O nacionalismo está também ligado à monarquia (a Tailândia é uma monarquia constitucional desde 1932), que está num momento de transição: Maha Vajiralongkorn, filho de Bhumibol Adulyadej que esteve sete décadas no trono, será coroado no início de maio, mais de dois anos após a morte do popular pai.

Os militares apresentam-se nas eleições como os guardiões da monarquia. Mas os membros da família real não se envolvem em política. Foi por isso um choque quando a irmã mais velha do rei, a princesa Ubol Ratana, quis ser candidata pelo partido da oposição, defensor de Thaksin. O Tribunal Constitucional proibiu o partido de ir a votos.
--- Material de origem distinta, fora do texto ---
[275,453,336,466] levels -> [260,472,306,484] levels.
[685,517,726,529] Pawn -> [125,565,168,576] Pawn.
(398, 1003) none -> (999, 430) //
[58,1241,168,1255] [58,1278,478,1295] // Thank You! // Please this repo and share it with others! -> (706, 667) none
Camisolas amarelas vs. Camisolas vermelhas

Para entender a divisão na Tailândia, é preciso recuar até 2001. Três anos após fundar o partido Thai Rak Thai (atual Pheu Thai), Thaksin teve uma vitória esmagadora nas eleições, tendo sido o primeiro chefe de governo a cumprir um mandato completo e a ser reeleito em 2005.
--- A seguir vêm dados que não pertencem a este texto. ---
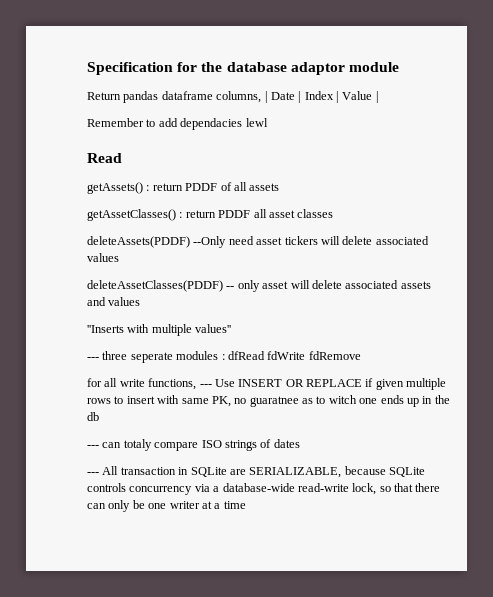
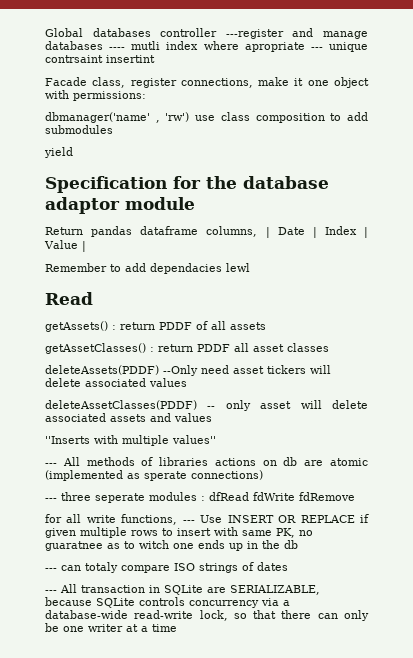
(87, 68) none -> [45,28,368,39] [45,41,368,52] [45,55,155,63] [45,77,369,88] [45,90,146,101] [45,112,368,123] [45,125,113,134] [44,147,73,158] Global databases controller ---register and manage databases ---- mutli index where apropriate --- unique contrsaint insertint // Facade class, register connections, make it one object with permissions: // dbmanager('name' , 'rw') use class composition to add submodules // yield //
(232, 328) none -> [45,457,368,466] [45,470,263,481] // --- All methods of libraries actions on db are atomic (implemented as sperate connections)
Entre outras medidas, o seu executivo promoveu uma guerra às drogas, introduziu uma política de saúde pública e distribuiu subsídios e empréstimos a baixo custo aos agricultores, garantindo uma importante base de apoio a nível rural e entre a classe trabalhadora. Contudo, os seus críticos começaram a acusá-lo de populismo, de nepotismo e de corrupção.
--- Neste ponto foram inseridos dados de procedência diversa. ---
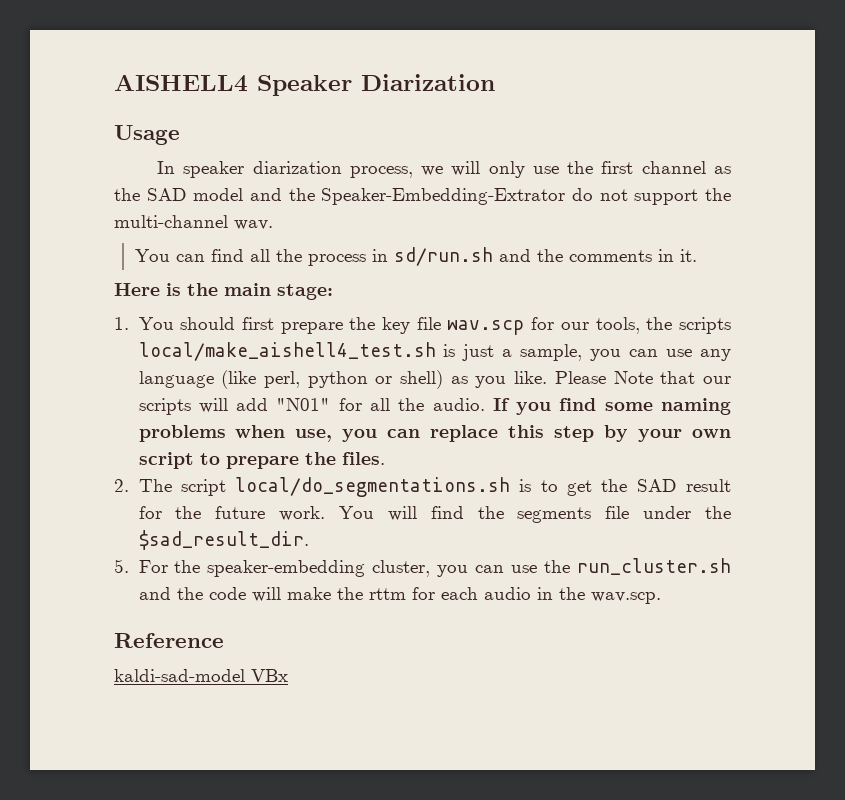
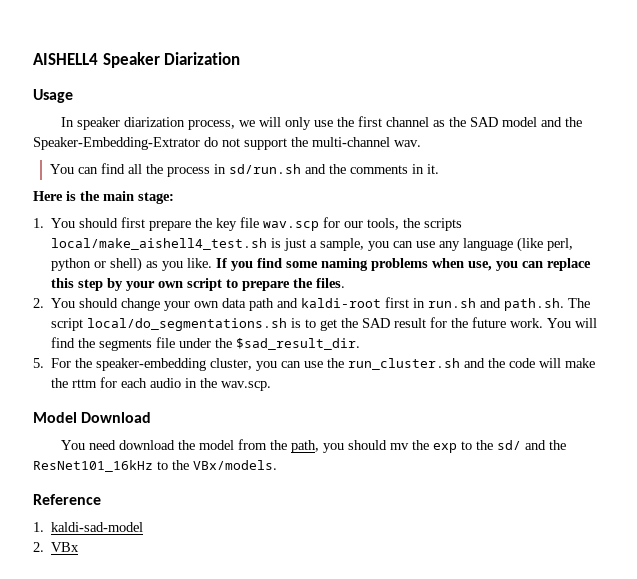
[554,371,731,384] [138,398,485,415] Please Note that our scripts will add "N01" for all the audio. -> (213, 263) none
(129, 485) none -> [51,297,565,311] You should change your own data path and kaldi-root first in run.sh and path.sh.
(661, 598) none -> [33,412,152,423] [61,439,567,453] [33,460,277,472] // Model Download // You need download the model from the path, you should mv the exp to the sd/ and the ResNet101_16kHz to the VBx/models.
(224, 640) none -> [33,522,44,532] 1.
(245, 675) none -> [33,542,44,552] // 2.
Surgiram então os "camisolas amarelas" - nacionalistas, apoiantes da família real (o amarelo é a cor do rei), membros das elites urbanas e militares -, cujos protestos culminaram no golpe de 2006 e, em 2014, no golpe contra a irmã de Thaksin, Yingluck Shinawatra, que fora eleita primeira-ministra em 2011. Os apoiantes de Thaksin são conhecidos como "camisolas vermelhas"

Sucessão

O último golpe militar serviu não apenas para os militares retomarem o controlo, mas também para garantir uma sucessão sem problemas diante da degradação do estado de saúde do rei Bhumibol, no trono desde 1946, que viria a morrer em 2016, aos 88 anos.

O seu filho, Maha Vajiralongkorn, de 66 anos, não é nada popular, quando comparado com o pai - mas as críticas à família real são proibidas no país. A sua vida ostentosa ficou marcada por momentos controversos, como passear de top e com o corpo tatuado à mostra num centro comercial ou no aeroporto de Munique e declarar o seu cão como marechal da Força Aérea. É ainda divorciado três vezes. Maha será coroado como Rama X numa cerimónia entre 4 e 6 de maio.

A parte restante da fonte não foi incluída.